調剤薬局向けシステム開発のソラミチシステム(東京・新宿区)は9月3日、医療機関・保険薬局の経営支援などを展開するネグジット総研(神戸市)と共同開発したクラウド電子薬歴「CARADA 電子薬歴 Solamichi」とレセプトコンピューター(レセコン)「調剤くんV8」の一体型システムの提供を9月1日に開始したと発表した。服薬指導や薬歴記録から会計、請求までの業務をデータ連携でつなぎ、薬局業務を効率化する。

クラウド電子薬歴「CARADA 電子薬歴 Solamichi」(左)とレセコン「調剤くんV8」の画面
クラウド電子薬歴「CARADA 電子薬歴 Solamichi」(左)とレセコン「調剤くんV8」の画面

一体型システムは、電子薬歴とレセコンのデータを連携し、服薬指導や薬歴記録から会計、請求までの一連の業務をスムーズに行えるようにした。患者の引き継ぎ事項を両システムで双方向に共有できるほか、電子処方箋データとの連携にも対応する。
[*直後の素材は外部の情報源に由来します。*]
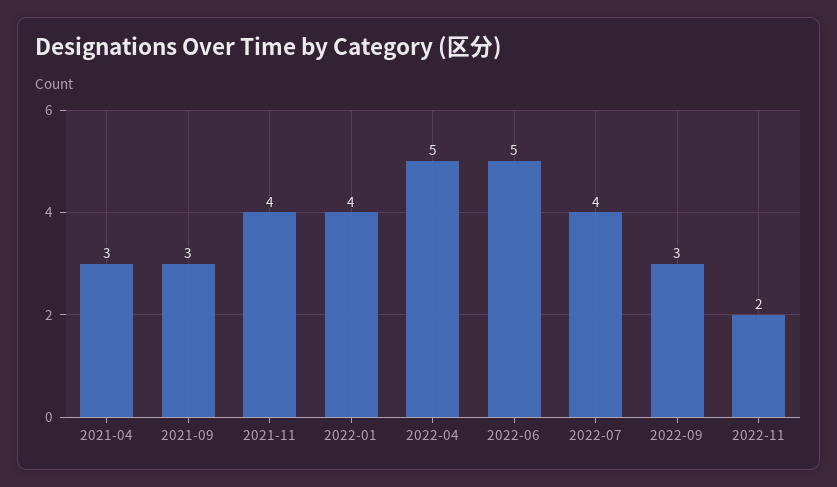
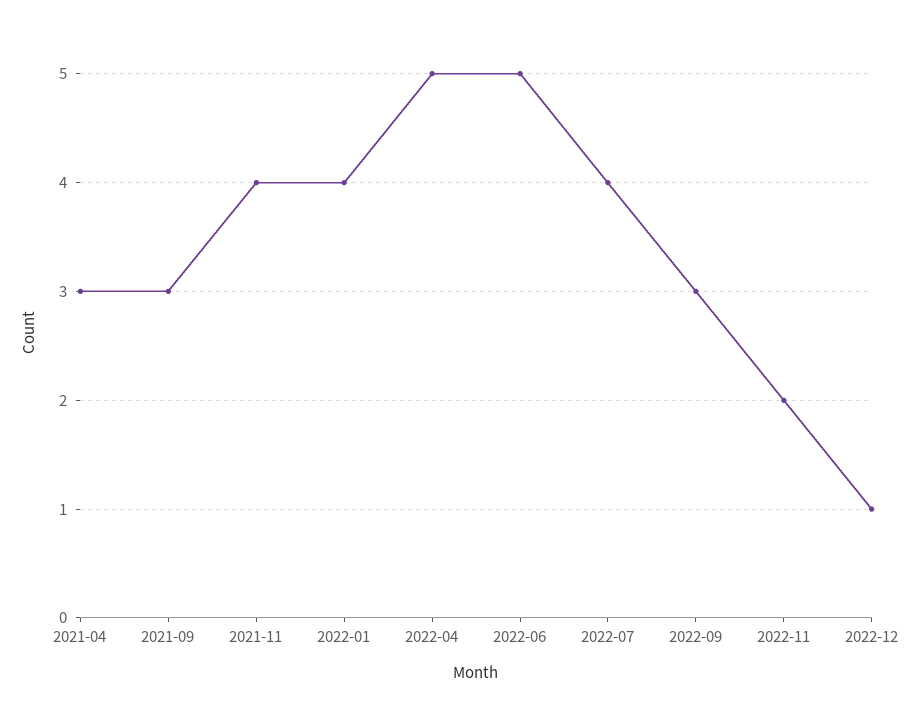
2022-12: none -> 1

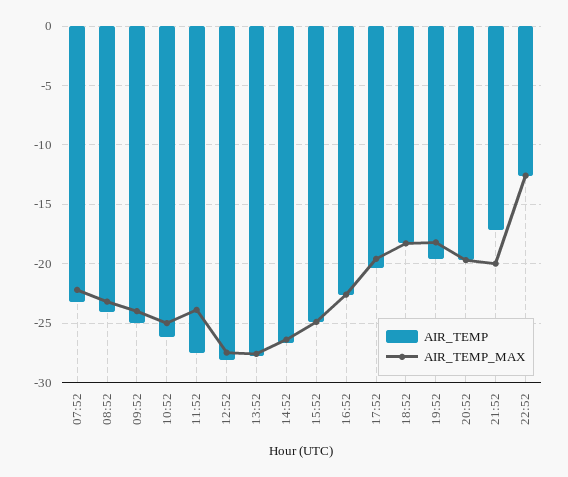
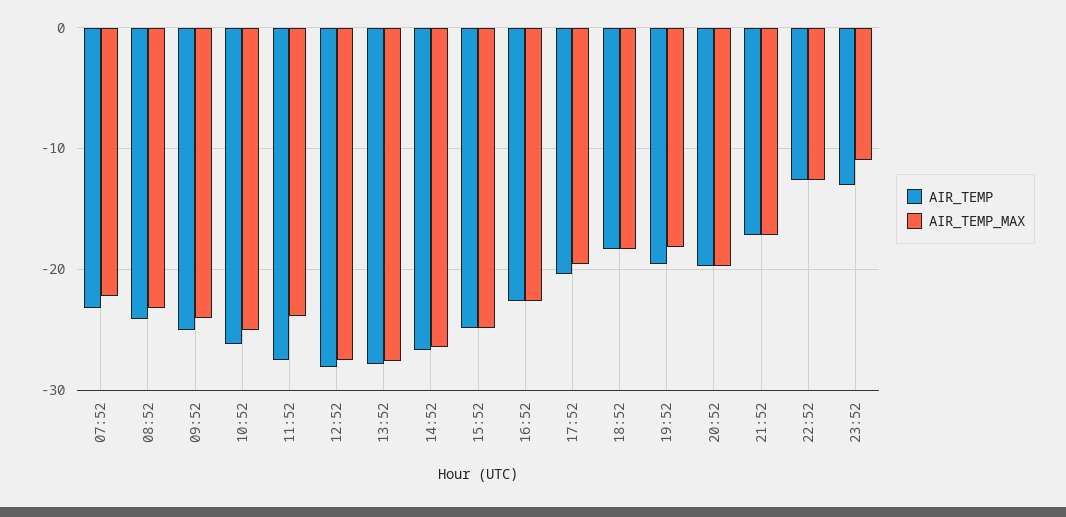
AIR_TEMP_MAX, 21:52: -20 -> -17
AIR_TEMP, 23:52: none -> -13
AIR_TEMP_MAX, 23:52: none -> -11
ソラミチシステムでは、二重入力の解消や業務オペレーションの簡素化が図れるとしている。

2026年度調剤報酬改定では、かかりつけ機能を含む服薬管理や継続的なフォローアップなど、薬剤師による対人業務の強化が重視されている。こうした中、ソラミチシステムとネグジット総研によると、電子薬歴とレセコンを別々に運用する薬局では、同じ情報を2つのシステムに入力する必要があり、業務の煩雑化や入力ミスが課題となっているという。

両社はこうした課題に対応するため、2025年11月から一体型システムの共同開発に着手した。今後は一体型システムの提供を通じて、薬局業務の効率化と負担軽減を図り、薬剤師が対人業務に十分な時間を確保できる環境づくりを支援する考え。